# REQUIRED WORK
Return every entry below exactly as written, minus the pictures.

════════════════════

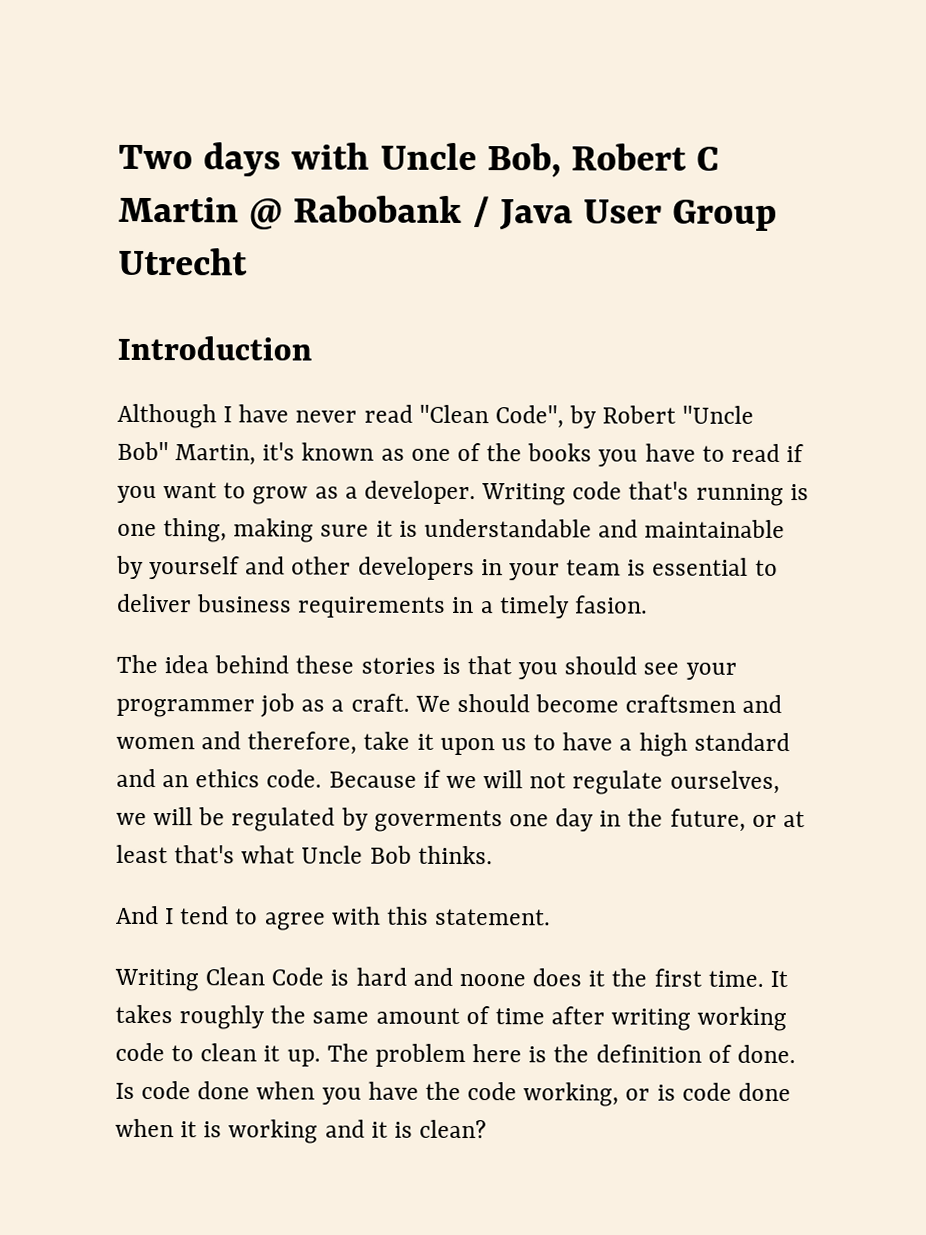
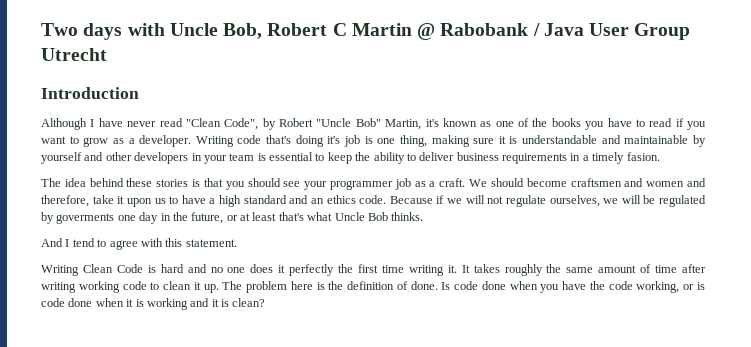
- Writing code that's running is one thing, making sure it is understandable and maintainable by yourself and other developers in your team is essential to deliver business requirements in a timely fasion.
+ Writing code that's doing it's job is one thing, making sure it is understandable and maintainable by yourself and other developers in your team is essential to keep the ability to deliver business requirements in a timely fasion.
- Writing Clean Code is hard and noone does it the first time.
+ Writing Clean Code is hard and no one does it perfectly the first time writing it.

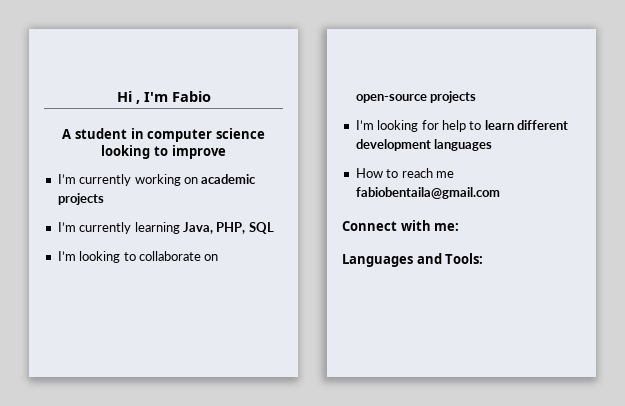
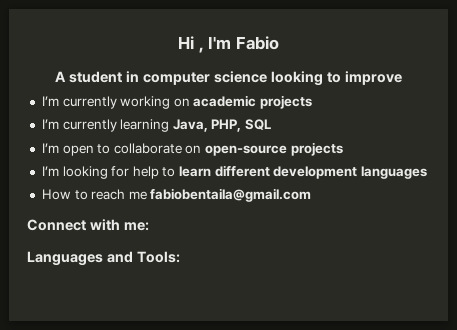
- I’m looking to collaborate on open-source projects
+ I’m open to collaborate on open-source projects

════════════════════

# EXPECTED ANSWER
- Writing code that's running is one thing, making sure it is understandable and maintainable by yourself and other developers in your team is essential to deliver business requirements in a timely fasion.
+ Writing code that's doing it's job is one thing, making sure it is understandable and maintainable by yourself and other developers in your team is essential to keep the ability to deliver business requirements in a timely fasion.
- Writing Clean Code is hard and noone does it the first time.
+ Writing Clean Code is hard and no one does it perfectly the first time writing it.

- I’m looking to collaborate on open-source projects
+ I’m open to collaborate on open-source projects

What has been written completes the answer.